É doutor pela Universidade de Oxford e ensina relações internacionais na FGV. Escreve às quintas.
Caiu do céu
Michel Temer embarcou no projeto mais ambicioso de reforma do gasto público de que se tem notícia. Se der certo, a economia voltará a andar e a desigualdade a diminuir.
Só que a empreitada enfrenta obstáculos por todos os lados. O mais recente deles acaba de cair do céu: o comando da Aeronáutica pretende criar uma estatal aeroespacial para construir satélites e radares, apesar de não ter experiência na área. Os defensores da ideia dizem ser uma forma de garantir repasses do Tesouro nestes anos de escassez.
Ocorre que a ideia reproduz os velhos vícios que condenaram o programa espacial brasileiro ao atraso: um cheque em branco para uma empreitada de resultado duvidoso e sem garantia de receitas, que ainda incentiva a canibalização entre Aeronáutica, Instituto Nacional de Pesquisas Espaciais, Telebras e outras.
O resultado? Bilhões de reais gastos num programa que não põe satélite em órbita, nem dá conta das demandas nacionais por banda larga e segurança nas comunicações militares.
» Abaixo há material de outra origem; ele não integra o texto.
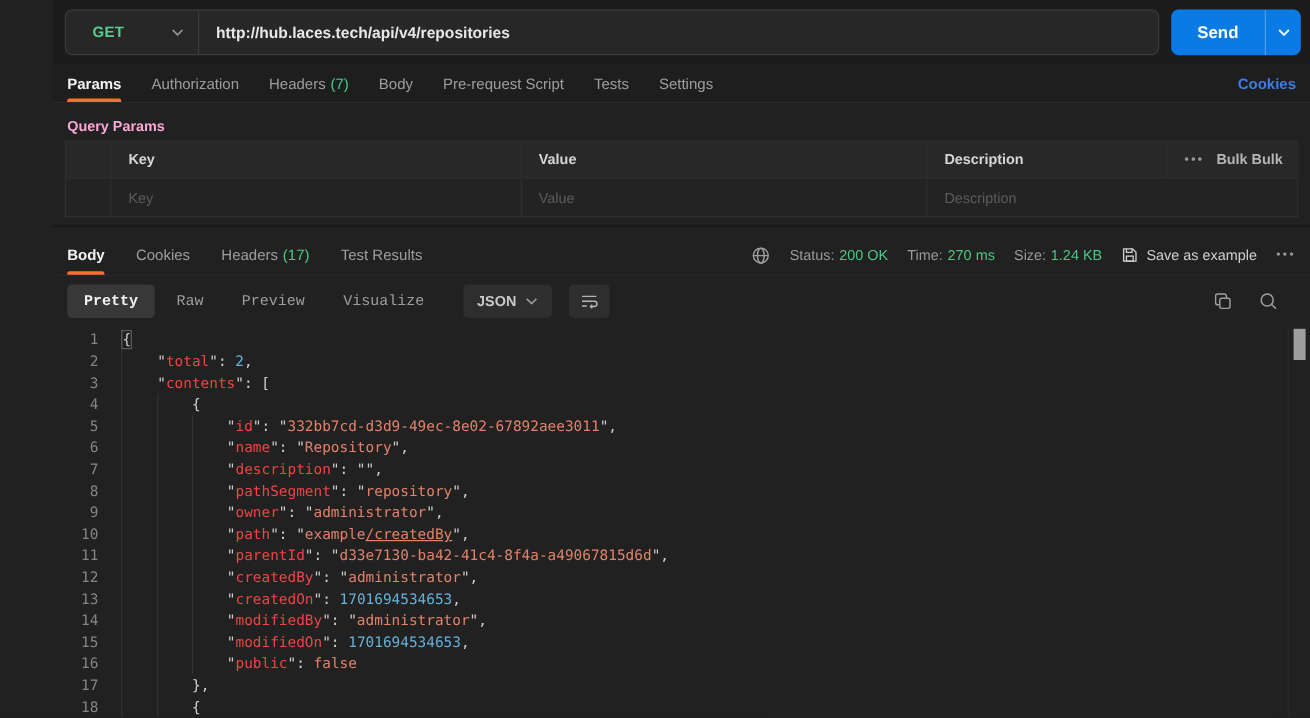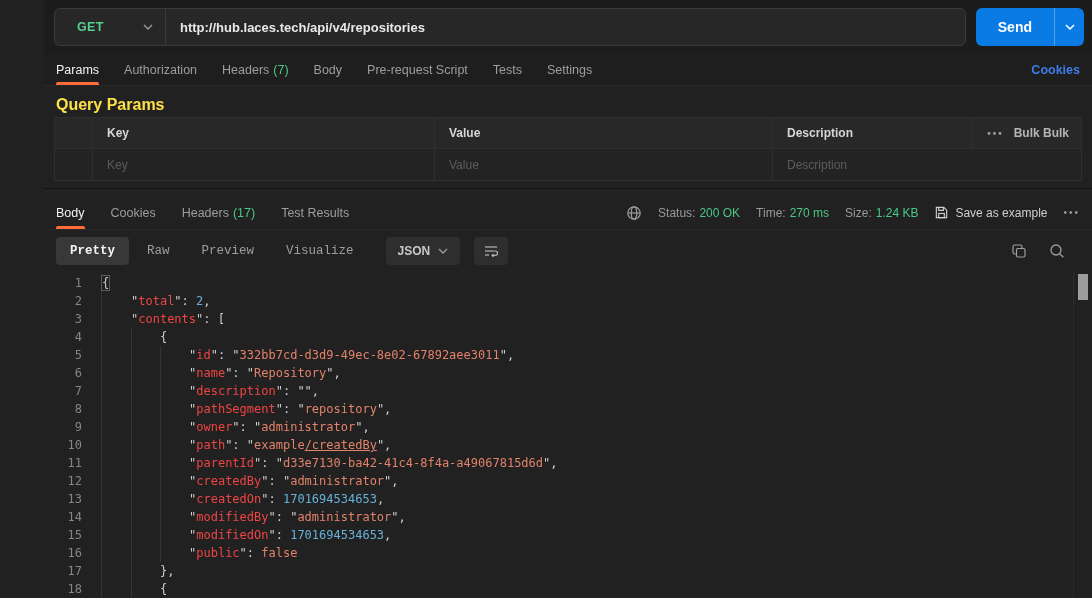--- a/index.html
+++ b/index.html
@@ -26,7 +26,7 @@
   
   .req-tabs { height:32px; display:flex; align-items:stretch; padding:0 12px; gap:25px; border-bottom:1px solid #282828; background:#1e1e1e; }
   .tab { position:relative; display:flex; align-items:center; gap:4px; color:#9d9d9d; font-size:12.5px; cursor:pointer; white-space:nowrap; }
-  .tab.active { color:#f2f2f2; font-weight:400; }
+  .tab.active { color:#f2f2f2; font-weight:700; }
   .tab.active::after { content:''; position:absolute; left:0; right:0; bottom:0; height:3px; background:#ff6c37; border-radius:2px 2px 0 0; }
   .tab .count { color:#4ac885; }
   .spacer { flex:1; }

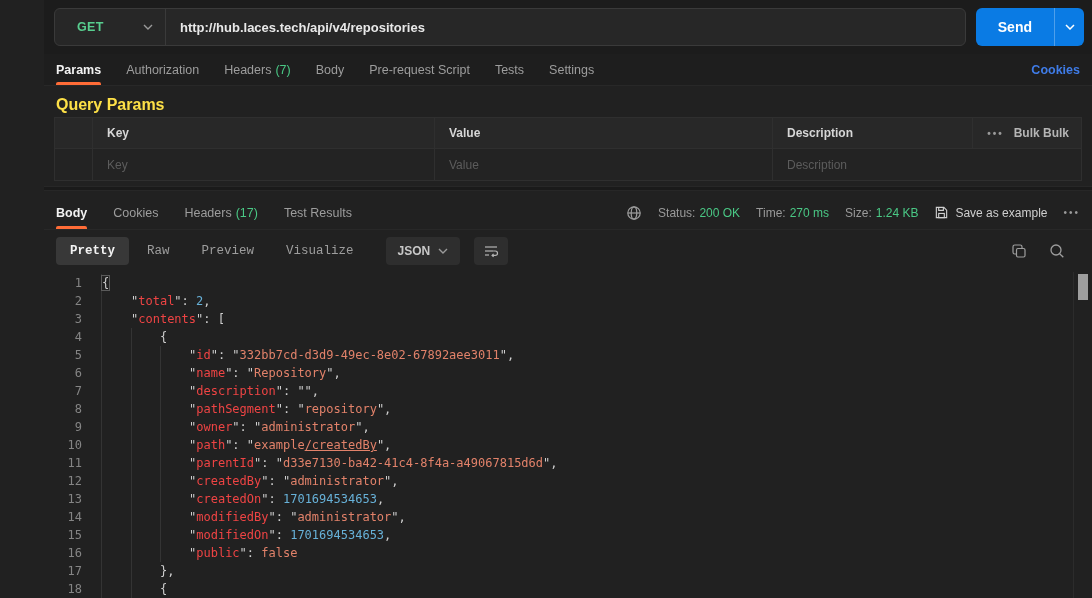--- a/index.html
+++ b/index.html
@@ -34,7 +34,7 @@
 
   
   .qp-title-row { height:31px; display:flex; align-items:center; padding:6px 12px 0 12px; }
-  .qp-title { color:#fde047; font-weight:700; font-size:16px; }
+  .qp-title { color:#f9a8d4; font-weight:700; font-size:12px; }
   .qp-table { margin:0 10px; height:64px; border:1px solid #2f2f2f; display:flex; flex-direction:column; }
   .qp-row { display:flex; height:32px; align-items:stretch; }
   .qp-row.head { background:#282828; border-bottom:1px solid #2f2f2f; }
Enquanto o Brasil amarga esse modelo ineficiente, a Argentina conseguiu fazer mais com menos: dedicado à prestação de serviços comerciais, o programa deles decolou.
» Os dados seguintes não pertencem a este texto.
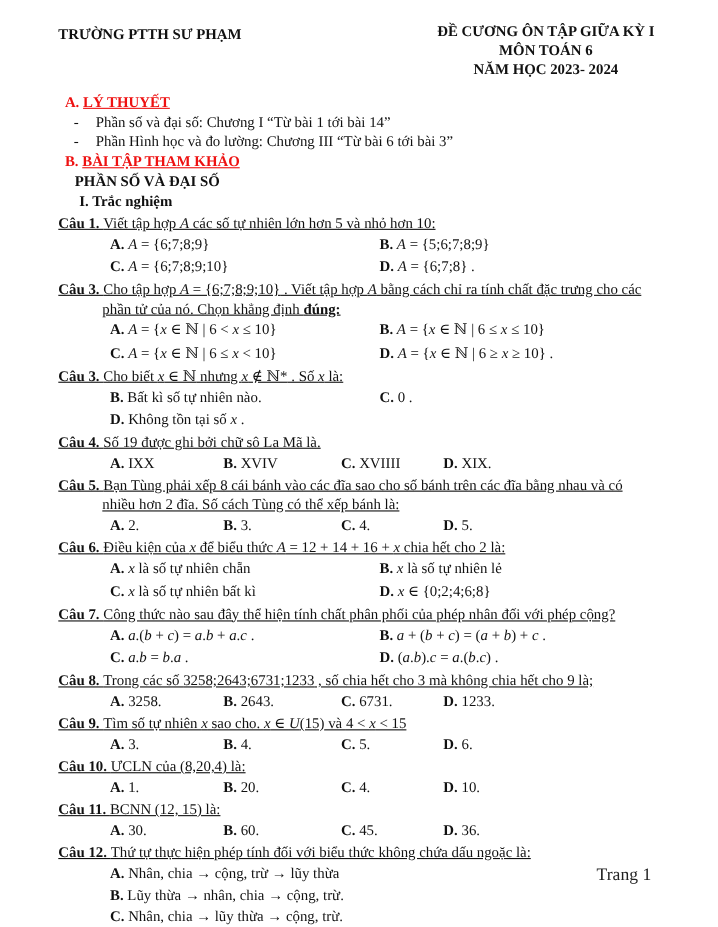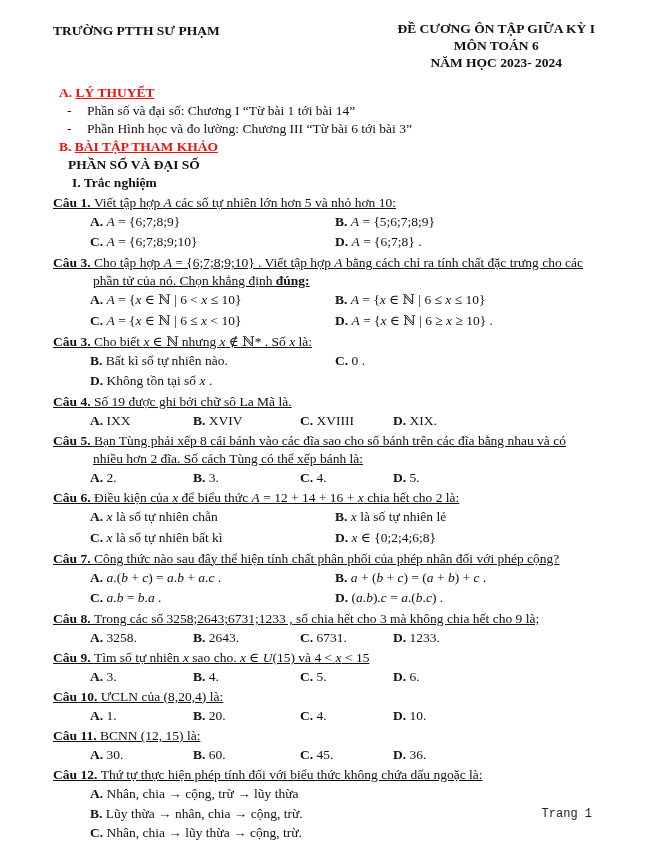--- a/index.html
+++ b/index.html
@@ -30,7 +30,7 @@
   
   .q { margin-top: 1.5px; }
   .q-text { margin: 0; padding-left: 40px; text-indent: -40px; text-decoration: underline; }
-  .opts { margin-left: 37px; }
+  .opts { margin-left: 47px; }
   .opts.two  { display: grid; grid-template-columns: 245px auto; }
   .opts.four { display: grid; grid-template-columns: 103px 107px 93px auto; }
   .opts.rows { display: block; }

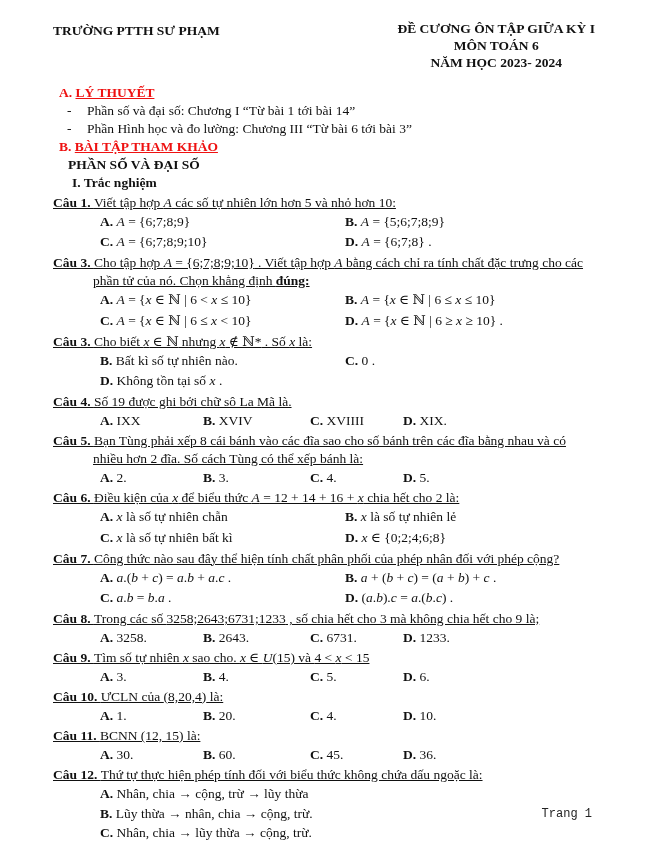--- a/index.html
+++ b/index.html
@@ -40,8 +40,8 @@
   .m { font-family: "Liberation Serif", "DejaVu Serif", "DejaVu Sans", serif; }
   .m i { font-style: italic; }
   .footer {
-    position: absolute; right: 61px; bottom: 20px;
-    font-size: 12px; color: #222; font-family: Liberation Mono, monospace;
+    position: absolute; right: 61px; bottom: 38px;
+    font-size: 16px; color: #222;
   }
 </style>
 </head>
Criar uma nova estatal agora é insistir no erro, como afirmam em caráter reservado oficiais graduados da própria Aeronáutica. Isso ocorre porque o desenvolvimento tecnológico de ponta em áreas sensíveis demanda gestão profissionalizada, parcerias público-privadas e laços internacionais num modelo orientado para as demandas do mercado. Ignorar isso é jogar dinheiro do contribuinte no espaço.
Espera-se que o Planalto mate a ideia no peito. Se Temer o fizer, terá de oferecer algo em troca.
Há uma solução prática para o problema. Trata-se da abertura da base aérea de Alcântara para a comercialização internacional de lançamentos espaciais, um lucrativo mercado global do qual estamos fora por pura autoflagelação. Para viabilizar o negócio, basta que o Brasil assine um acordo de salvaguardas com os Estados Unidos.
Esse acordo foi negociado em 2002 pelo governo FHC, mas morreu antes de nascer pela oposição parlamentar do PT, que o chamou de manobra entreguista. Nada poderia ser mais falso: o texto foi uma grande vitória do Itamaraty da época. Como ficamos sem acordo, porém, Alcântara continuou paralisada, obsoleta e impossibilitada de realizar seu potencial.
As condições estão postas para uma atualização daquele acordo. Ao destravar Alcântara, o governo teria os recursos para satisfazer as necessidades da Aeronáutica sem onerar o Tesouro Nacional. E, mais que isso, o programa espacial obteria o fluxo financeiro necessário para sair do estado lamentável em que se encontra.